The BEE Community provides gainful employment for adults with special needs and a place to belong for all.
After watching her students with special needs graduate with limited employment options, BEE Community executive director Taylor Ellerbrock sought to provide an opportunity to work and belong for adults with all abilities. Ellerbrock collaborated with similarly-minded Rick and Carolyn Jones, who have daughters with special needs, to form the BEE Community, which opened its doors in 2018. Adults who work at the BEE Community are trained as artisans, crafting various quality goods sold locally and in their online store.
According to the BEE Community website, up to 80 percent of adults with intellectual and developmental disabilities are unemployed.
“The BEE Community provides a hope-filled sustainable solution to this crisis of unemployment and isolation in Bryan-College Station … [it’s] a place for people with and without disabilities to enter into authentic relationships,” the website reads.
Ellerbrock said the BEE Community has helped her grow as a person through the relationships she’s formed with adults with special needs.
“I personally have been impacted by it, as have the volunteers that work with us,” Ellerbrock said. “They use their expertise and gifts to contribute to our mission.
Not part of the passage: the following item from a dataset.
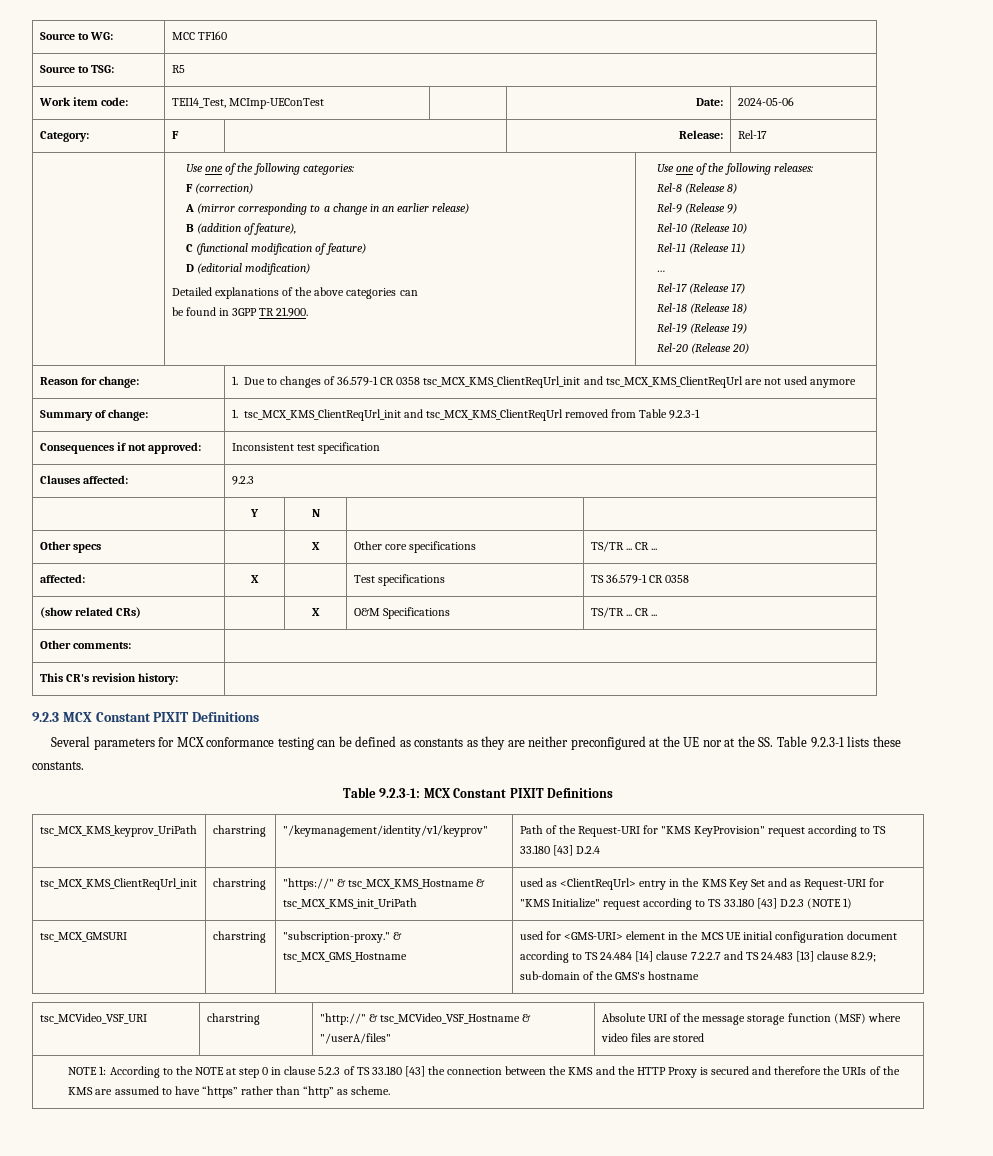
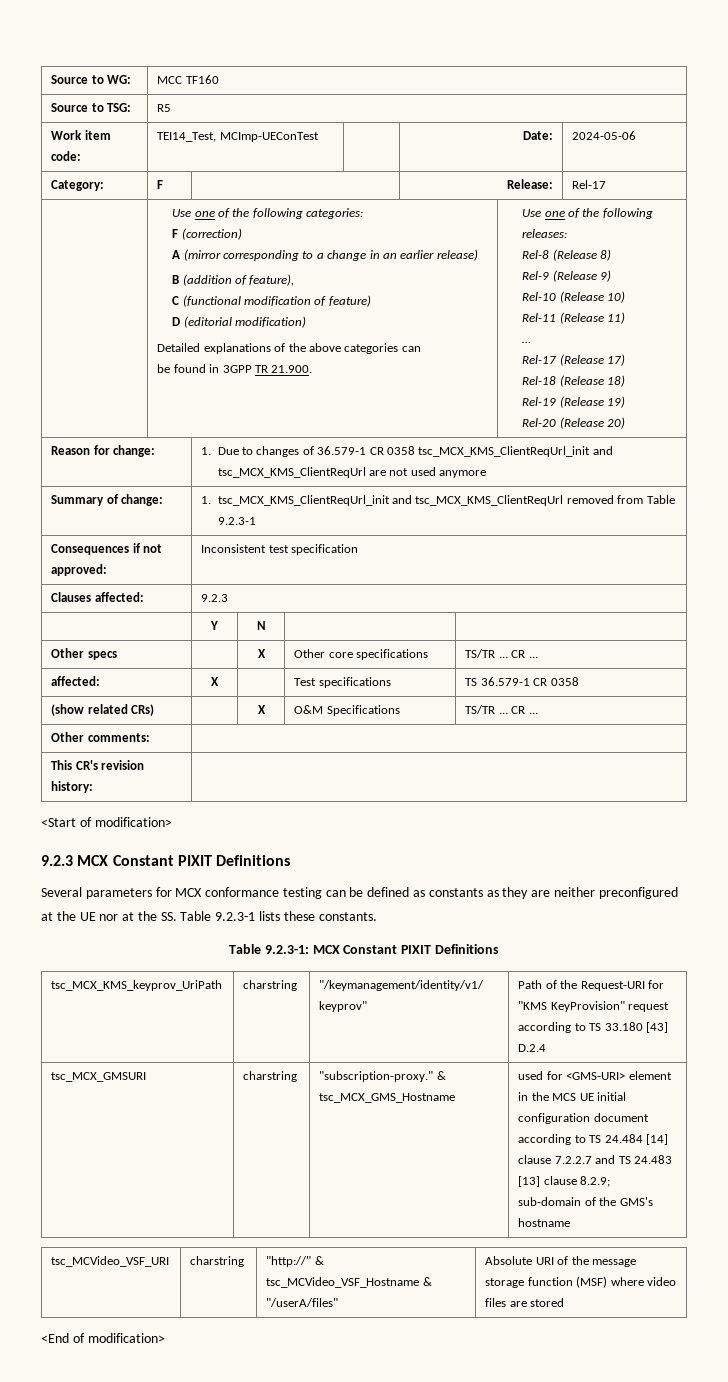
+ <Start of modification>
- tsc_MCX_KMS_ClientReqUrl_init | charstring | "https://" & tsc_MCX_KMS_Hostname & tsc_MCX_KMS_init_UriPath | used as <ClientReqUrl> entry in the KMS Key Set and as Request-URI for "KMS Initialize" request according to TS 33.180 [43] D.2.3 (NOTE 1)
- NOTE 1: According to the NOTE at step 0 in clause 5.2.3 of TS 33.180 [43] the connection between the KMS and the HTTP Proxy is secured and therefore the URIs of the KMS are assumed to have “https” rather than “http” as scheme.
+ <End of modification>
I think getting to see our artisans impact our volunteers contributes to a more dignifying narrative, where there is mutuality and a relationship and give and take.”
Ellerbrock said the products the artisans create can vary by type, but are all of high quality.
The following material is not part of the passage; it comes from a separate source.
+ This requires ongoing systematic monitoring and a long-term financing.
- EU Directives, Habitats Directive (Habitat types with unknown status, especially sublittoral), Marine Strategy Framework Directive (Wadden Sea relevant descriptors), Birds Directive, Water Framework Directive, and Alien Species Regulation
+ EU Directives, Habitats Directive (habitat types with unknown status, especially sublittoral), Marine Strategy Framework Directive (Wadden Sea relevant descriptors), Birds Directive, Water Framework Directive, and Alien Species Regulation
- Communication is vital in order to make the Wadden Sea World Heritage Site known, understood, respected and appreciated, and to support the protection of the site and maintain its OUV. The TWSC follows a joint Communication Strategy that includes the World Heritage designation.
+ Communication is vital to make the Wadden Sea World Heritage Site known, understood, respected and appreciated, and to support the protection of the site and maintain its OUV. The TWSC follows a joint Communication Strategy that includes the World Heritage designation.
“The products include soaps and candles,” Ellerbrock said. “We have a pet line that includes dog treats and shampoo. We have a stationary line where our artisans shred confidential documents from members of the community to then recycle the shreds into handmade stationary. We also have a jewelry line as well.”
For those interested in seeing the BEE Community firsthand, artisan supervisor Shelby Zerwas, Class of 2021, said tours are available.
“Whether you’re interested in volunteering, you’re a part of a business who wants an outing where you can grow in understanding different people of different backgrounds or you’re a potential donor, or someone with special needs that you think could be a future employee, anyone is welcome,” Zerwas said. “On the tours, you get to see the facility on a workday. You see our retail space where we sell the products that are made by our artisans, and then you walk through everywhere that we do life together.”
On the tours, Zerwas said participants are able to witness the moments that make the BEE Community so special.
“You see the work rooms and see them in action, making the products, and then also see the fun things like our break times and dance parties and all of that stuff,” Zerwas said.
Personally, Zerwas said the BEE Community has impacted her in many ways, beginning at Texas A&M.
“I first met Taylor Ellerbrock when I was in college, and I had a heart for working with people with special needs before that, but was looking for a way in college to get plugged in, ” Zerwas said. “I heard about the BEE Community and started volunteering and then eventually was an intern and then part-time, and now full-time, so it has been really special.”
Zerwas said the most rewarding part of her experience has been interacting with artisans themselves.
“The biggest thing for me has been getting to do life side by side with the artisans and seeing them grow and seeing the ways that they learn so many skills that aren’t even just job skills, but social interactions, life experience and forming a community with each other and with us,” Zerwas said.
Above all, Zerwas said the BEE Community is a place where she feels accepted and like she belongs.
“I don’t have to put on a fake smile or anything,” Zerwas said. ”I just feel truly so accepted and loved by the artisans. There are countless ways that I have seen joy, and they’re some of my best friends now.”